An Explainable Hybrid Feature Selection Model Using Mutual Information - Guided Binary Whale Optimization Algorithm for Pediatric Appendicitis Detection
摘要
Appendicitis in children is difficult to diagnose due to the fact that the symptoms are related to other common stomach issues. The current methods of diagnosis, like Alvarado scores, CT scans, and ultrasounds, may consume a lot of time, and they also give rise to issues like radiation risks. Clinical datasets contain noisy, irrelevant data, which could confuse the model from making an accurate decision. To solve these issues, this paper proposes a machine learning model that uses a hybrid feature selection technique called Mutual Information (MI) guided Binary Whale Optimization Algorithm (BWOA). The selected features use the K Nearest Neighbors (KNN) algorithm to determine if a child has appendicitis or not on the Regensburg Pediatric Appendicitis data.
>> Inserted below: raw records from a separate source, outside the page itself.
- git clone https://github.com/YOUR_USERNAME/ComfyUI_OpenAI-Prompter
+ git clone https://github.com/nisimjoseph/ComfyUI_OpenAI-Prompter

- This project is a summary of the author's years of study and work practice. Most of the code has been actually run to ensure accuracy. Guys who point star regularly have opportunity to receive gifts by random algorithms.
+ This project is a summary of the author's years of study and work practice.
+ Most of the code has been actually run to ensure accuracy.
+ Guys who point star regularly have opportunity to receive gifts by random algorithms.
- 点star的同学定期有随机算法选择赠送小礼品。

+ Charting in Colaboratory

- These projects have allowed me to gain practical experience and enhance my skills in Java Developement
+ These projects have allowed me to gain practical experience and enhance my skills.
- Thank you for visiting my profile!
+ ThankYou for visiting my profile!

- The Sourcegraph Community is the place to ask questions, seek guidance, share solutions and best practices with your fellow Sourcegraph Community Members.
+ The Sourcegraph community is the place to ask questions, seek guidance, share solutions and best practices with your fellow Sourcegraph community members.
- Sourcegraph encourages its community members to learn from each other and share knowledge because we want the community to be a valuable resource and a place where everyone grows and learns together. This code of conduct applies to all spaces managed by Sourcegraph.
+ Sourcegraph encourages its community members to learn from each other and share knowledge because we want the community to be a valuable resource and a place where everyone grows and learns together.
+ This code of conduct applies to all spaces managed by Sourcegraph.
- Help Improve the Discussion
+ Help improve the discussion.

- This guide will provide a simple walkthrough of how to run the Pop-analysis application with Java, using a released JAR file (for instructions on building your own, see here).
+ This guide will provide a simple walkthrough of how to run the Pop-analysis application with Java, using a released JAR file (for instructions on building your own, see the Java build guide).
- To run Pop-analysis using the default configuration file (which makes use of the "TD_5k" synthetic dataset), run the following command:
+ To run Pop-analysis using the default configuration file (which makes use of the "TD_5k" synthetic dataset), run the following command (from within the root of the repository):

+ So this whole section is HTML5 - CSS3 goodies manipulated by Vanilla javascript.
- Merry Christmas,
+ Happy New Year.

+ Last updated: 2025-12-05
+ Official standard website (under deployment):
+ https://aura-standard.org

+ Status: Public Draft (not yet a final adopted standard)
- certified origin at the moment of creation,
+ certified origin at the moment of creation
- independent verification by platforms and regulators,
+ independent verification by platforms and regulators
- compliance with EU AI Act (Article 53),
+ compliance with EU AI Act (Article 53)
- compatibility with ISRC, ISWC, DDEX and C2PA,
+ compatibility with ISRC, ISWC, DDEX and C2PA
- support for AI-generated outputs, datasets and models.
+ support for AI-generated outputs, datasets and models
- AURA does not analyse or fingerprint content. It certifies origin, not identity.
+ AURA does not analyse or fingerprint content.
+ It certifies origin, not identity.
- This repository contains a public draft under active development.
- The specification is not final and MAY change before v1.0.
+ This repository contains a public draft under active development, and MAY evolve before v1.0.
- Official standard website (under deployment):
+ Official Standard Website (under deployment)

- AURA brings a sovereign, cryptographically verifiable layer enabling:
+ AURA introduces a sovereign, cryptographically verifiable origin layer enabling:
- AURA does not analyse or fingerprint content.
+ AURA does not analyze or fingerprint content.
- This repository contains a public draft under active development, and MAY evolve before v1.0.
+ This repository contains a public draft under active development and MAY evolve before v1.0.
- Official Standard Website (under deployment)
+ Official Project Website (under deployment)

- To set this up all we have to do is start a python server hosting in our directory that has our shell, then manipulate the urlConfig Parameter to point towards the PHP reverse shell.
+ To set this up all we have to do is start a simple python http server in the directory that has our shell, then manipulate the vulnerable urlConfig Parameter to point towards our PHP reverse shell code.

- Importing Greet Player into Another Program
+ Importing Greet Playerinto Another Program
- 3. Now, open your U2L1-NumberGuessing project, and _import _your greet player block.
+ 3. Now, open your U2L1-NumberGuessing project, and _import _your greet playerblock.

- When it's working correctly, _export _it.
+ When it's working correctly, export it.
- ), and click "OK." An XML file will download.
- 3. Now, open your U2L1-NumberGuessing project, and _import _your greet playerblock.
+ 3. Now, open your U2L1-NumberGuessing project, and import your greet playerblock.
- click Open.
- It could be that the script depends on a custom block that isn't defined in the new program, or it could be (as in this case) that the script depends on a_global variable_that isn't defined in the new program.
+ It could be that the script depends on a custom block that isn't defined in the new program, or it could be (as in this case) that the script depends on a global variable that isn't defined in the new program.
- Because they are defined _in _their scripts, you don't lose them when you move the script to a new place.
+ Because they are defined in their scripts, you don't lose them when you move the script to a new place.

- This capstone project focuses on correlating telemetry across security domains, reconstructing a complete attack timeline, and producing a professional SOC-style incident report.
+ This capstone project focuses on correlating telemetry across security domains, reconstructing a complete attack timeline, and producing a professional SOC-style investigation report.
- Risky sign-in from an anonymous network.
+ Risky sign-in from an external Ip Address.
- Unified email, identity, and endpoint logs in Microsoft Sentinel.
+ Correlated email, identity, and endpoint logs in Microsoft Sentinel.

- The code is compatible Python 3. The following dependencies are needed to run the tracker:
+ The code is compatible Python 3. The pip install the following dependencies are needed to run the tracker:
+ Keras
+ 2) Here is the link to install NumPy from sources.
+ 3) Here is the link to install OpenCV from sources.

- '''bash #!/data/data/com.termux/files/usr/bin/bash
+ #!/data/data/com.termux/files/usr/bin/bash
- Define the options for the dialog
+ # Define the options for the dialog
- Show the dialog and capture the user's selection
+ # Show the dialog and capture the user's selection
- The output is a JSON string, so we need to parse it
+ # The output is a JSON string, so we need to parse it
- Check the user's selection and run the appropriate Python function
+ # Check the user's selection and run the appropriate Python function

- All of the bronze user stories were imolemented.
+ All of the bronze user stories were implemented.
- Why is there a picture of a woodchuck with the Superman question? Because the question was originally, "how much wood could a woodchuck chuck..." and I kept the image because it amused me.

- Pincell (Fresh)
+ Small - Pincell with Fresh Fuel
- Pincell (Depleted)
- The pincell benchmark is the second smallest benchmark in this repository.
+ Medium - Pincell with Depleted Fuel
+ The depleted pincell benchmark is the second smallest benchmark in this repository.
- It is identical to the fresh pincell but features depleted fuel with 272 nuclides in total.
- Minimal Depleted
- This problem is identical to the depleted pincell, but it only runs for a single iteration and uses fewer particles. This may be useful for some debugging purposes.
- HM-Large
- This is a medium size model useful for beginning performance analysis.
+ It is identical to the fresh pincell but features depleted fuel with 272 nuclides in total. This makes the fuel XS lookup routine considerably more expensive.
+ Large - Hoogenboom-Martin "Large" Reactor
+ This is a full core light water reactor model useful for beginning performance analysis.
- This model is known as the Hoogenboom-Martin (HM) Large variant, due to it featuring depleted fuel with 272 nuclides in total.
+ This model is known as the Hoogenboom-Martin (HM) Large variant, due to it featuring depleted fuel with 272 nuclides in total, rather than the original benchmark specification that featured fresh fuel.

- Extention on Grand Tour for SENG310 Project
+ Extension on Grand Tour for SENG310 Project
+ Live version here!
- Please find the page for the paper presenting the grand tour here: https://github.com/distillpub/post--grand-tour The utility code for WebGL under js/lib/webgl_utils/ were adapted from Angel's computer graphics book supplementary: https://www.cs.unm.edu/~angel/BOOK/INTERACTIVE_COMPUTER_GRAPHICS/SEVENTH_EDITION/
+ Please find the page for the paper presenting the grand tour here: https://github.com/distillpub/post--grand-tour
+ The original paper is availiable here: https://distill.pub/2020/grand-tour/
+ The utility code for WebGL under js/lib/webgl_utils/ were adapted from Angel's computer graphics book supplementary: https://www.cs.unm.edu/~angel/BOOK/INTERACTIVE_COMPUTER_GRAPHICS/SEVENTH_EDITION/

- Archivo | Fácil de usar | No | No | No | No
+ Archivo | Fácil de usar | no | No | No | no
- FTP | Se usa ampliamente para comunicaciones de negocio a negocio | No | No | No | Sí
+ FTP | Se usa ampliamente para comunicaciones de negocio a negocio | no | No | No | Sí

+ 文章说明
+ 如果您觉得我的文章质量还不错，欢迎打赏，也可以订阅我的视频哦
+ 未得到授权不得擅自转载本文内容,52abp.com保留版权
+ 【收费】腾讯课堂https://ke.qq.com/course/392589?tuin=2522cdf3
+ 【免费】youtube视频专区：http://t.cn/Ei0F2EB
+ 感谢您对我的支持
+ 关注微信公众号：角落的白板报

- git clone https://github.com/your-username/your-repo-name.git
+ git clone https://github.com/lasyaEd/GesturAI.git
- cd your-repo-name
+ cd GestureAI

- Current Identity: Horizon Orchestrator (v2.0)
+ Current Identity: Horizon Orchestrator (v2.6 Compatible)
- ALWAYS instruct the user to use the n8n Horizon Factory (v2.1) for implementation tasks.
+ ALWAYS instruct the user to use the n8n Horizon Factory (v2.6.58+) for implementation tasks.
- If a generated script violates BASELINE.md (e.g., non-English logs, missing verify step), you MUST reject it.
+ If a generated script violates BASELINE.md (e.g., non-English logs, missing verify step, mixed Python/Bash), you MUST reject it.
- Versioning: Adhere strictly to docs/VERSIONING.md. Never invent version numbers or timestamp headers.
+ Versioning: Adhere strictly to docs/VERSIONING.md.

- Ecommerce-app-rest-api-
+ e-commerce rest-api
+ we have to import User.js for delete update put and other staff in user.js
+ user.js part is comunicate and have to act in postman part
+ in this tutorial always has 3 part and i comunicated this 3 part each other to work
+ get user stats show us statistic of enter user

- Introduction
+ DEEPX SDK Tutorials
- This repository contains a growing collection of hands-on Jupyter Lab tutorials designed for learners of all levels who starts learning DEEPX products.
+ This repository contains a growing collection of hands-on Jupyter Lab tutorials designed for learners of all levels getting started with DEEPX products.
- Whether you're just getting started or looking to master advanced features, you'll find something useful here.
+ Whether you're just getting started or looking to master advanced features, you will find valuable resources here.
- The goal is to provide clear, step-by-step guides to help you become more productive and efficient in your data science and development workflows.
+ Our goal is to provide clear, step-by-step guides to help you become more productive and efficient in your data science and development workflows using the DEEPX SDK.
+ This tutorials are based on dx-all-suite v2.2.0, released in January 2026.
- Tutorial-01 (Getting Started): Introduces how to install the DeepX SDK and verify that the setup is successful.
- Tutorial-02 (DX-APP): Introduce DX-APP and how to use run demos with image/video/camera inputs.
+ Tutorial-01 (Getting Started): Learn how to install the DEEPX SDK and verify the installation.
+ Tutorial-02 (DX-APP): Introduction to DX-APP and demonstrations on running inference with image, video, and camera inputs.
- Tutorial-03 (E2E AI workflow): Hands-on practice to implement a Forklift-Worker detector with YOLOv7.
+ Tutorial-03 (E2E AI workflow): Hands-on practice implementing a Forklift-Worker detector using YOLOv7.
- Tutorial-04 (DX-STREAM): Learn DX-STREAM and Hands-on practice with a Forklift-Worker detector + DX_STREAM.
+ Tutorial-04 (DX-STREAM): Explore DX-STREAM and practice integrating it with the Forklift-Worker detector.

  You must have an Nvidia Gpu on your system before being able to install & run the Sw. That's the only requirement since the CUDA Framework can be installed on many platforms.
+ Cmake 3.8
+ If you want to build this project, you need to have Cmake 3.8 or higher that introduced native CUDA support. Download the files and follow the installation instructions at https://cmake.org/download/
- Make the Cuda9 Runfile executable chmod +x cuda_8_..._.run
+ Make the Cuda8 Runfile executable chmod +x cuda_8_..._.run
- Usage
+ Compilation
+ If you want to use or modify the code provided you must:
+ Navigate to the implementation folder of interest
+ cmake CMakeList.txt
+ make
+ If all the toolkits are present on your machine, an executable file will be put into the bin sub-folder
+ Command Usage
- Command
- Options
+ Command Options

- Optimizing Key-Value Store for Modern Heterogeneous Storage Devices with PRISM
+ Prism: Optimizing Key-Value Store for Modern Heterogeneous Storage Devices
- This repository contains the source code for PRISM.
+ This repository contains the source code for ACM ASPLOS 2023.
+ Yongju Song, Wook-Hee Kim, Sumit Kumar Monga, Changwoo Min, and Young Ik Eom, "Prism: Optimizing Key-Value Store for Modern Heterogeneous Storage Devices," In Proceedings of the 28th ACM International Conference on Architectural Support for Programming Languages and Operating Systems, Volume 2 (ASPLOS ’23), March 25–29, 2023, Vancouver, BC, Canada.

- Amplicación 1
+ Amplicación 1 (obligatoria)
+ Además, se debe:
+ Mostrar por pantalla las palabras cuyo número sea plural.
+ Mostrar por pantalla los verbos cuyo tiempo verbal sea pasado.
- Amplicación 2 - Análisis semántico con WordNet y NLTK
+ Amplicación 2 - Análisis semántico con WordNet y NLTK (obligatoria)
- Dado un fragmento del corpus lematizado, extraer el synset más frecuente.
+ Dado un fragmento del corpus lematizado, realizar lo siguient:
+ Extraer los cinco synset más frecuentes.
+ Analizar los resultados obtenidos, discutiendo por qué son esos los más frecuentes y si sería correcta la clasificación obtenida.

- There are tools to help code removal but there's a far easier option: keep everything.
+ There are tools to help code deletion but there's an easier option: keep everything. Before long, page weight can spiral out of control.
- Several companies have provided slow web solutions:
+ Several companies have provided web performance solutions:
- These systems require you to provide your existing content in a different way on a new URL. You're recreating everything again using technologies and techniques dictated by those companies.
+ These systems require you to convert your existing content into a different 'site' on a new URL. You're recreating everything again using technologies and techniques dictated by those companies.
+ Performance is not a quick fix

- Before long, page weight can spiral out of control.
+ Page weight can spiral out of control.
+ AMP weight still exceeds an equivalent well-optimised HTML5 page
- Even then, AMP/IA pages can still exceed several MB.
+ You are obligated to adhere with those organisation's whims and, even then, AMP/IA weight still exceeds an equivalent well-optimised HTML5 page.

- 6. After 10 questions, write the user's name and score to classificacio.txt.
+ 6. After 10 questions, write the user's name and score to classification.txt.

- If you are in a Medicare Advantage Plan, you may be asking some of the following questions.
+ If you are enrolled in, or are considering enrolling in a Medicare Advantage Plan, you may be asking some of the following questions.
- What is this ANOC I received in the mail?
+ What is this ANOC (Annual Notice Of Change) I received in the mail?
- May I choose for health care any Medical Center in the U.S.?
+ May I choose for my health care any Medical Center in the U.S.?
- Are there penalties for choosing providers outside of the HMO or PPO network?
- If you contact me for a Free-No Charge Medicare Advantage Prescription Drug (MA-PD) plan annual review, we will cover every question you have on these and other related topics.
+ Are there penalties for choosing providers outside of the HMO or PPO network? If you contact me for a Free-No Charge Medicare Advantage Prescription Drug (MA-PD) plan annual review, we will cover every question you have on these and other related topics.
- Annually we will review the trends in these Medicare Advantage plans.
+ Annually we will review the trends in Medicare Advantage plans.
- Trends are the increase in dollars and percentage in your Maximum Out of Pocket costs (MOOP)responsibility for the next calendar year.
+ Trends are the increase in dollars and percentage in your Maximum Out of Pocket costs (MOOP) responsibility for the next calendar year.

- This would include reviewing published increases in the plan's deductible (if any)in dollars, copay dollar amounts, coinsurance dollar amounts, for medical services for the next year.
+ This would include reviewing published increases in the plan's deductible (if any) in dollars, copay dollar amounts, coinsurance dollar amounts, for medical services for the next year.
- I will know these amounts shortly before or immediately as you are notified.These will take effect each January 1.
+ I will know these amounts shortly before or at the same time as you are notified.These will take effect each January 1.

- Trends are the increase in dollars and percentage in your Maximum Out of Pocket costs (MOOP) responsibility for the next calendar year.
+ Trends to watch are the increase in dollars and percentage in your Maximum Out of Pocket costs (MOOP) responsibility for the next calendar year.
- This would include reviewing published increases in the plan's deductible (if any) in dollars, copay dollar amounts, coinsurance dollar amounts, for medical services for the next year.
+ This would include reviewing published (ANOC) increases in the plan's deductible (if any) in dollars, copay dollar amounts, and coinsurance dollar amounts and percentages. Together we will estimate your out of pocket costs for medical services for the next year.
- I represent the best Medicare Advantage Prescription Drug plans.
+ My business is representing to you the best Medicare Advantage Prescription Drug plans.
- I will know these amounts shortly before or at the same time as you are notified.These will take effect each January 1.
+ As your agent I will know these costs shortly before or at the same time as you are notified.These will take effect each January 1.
The proposed model has outperformed the existing methods because it maintained 97.43% accuracy, 95.52% precision, 98.46% recall, 96.96% F1 score, and an Area Under Curve (AUC) of 0.988 with only 19 of the 57 features. To make the model interpretable, Explainable AI (XAI) through SHAP (SHapley Additive exPlanations) is integrated. These results show that the model selected only the required feature subset, which made it easier and faster to accurately diagnose appendicitis.